University of Pittsburgh

Future Lawyers Day: A Look at the Legal Profession

Cosponsored by the University of Pittsburgh and Duquesne University Schools of Law and the Pennsylvania Bar Foundation’s Minority Bar Committee, the free program exposes high schoolers to law and the legal profession
Publish Date/Time: 
April 18, 2013

 

 

Sixty high school students from Propel Braddock Hills, Propel Andrew Street, Imani Christian Academy, and the Pittsburgh-area YSD Educational Consultants College Prep program will have an opportunity to see what lawyers actually do and tackle legal issues arising from a real-life cyberbullying situation during this year’s Future Lawyers Day: A Look at the Legal Profession, to be held from 8:30 a.m. to 2:30 p.m. April 19 on the campuses of the University of Pittsburgh and Duquesne University.

Funded by the Law School Admission Council’s Diversity Pipeline Program, Future Lawyers Day is designed to expose high school students to the field of law and opportunities in the legal profession. This year’s program will begin with breakfast and a morning session at Duquesne University School of Law, 600 Forbes Avenue, followed by lunch and an afternoon session at the University of Pittsburgh School of Law, 3900 Forbes Ave., Oakland.

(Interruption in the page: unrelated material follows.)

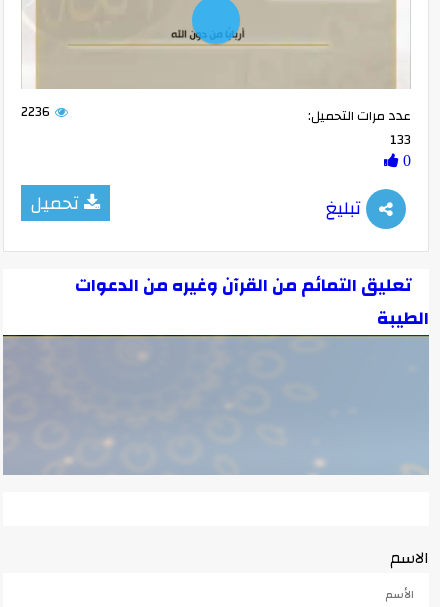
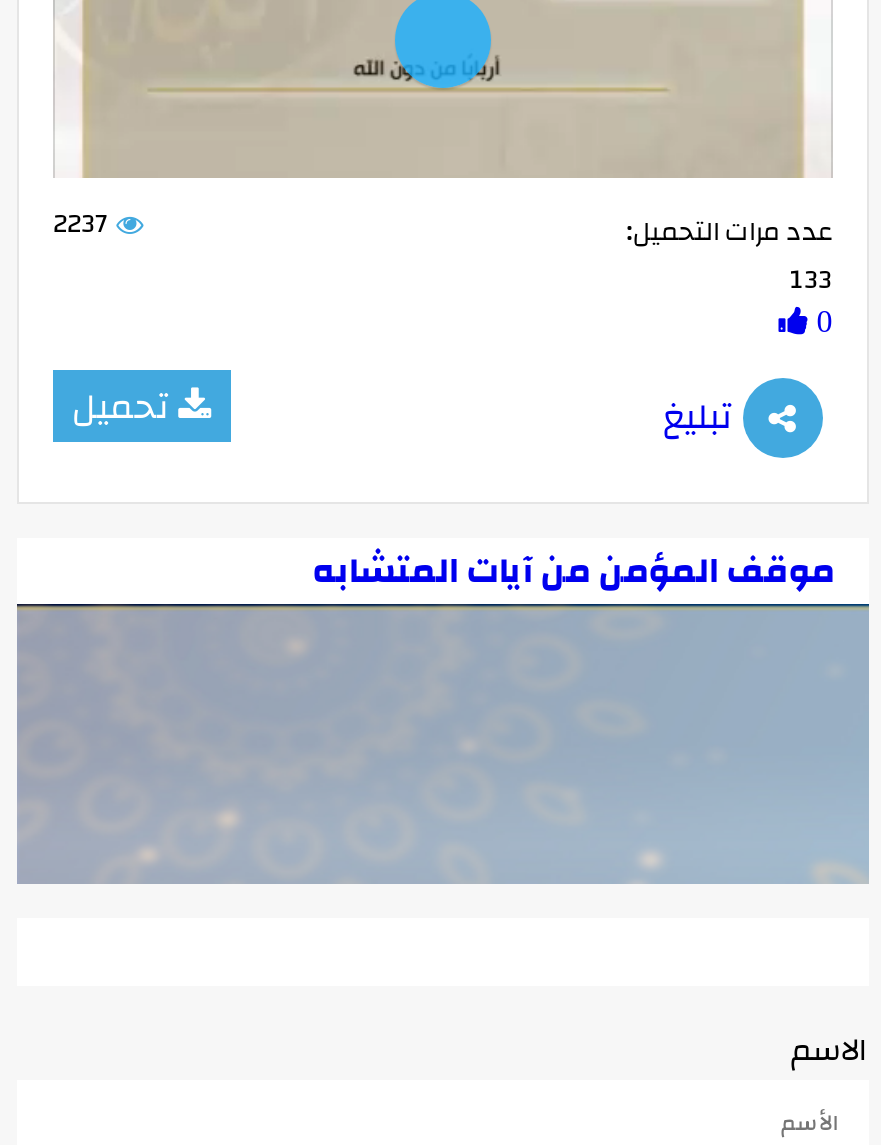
[21,100,50,124] 2236 -> [53,200,107,248] 2237
[75,269,429,335] تعليق التمائم من القرآن وغيره من الدعوات | الطيبة -> [313,539,835,605] موقف المؤمن من آيات المتشابه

Members of the Pennsylvania Bar Foundation’s Minority Bar Committee and law students from both Pitt and Duquesne will engage high schoolers in activities that will encourage them to share their ideas and questions about college, law school, and law school preparation. Students also will explore a compelling example of the ways in which law and the legal profession impact everyday life.


About the University of Pittsburgh School of Law Diversity Pipeline Program
Pitt’s School of Law launched the Diversity Pipeline program in the spring of 2012. The three-pronged effort encourages high school students to explore and discuss their constitutional rights, to practice skills for resolving conflict through mediation, and to consider opportunities in the legal profession. The overall purpose of the program is to encourage high schoolers’ interest in the law and to increase the participation of traditionally underrepresented groups in both law school and the legal profession.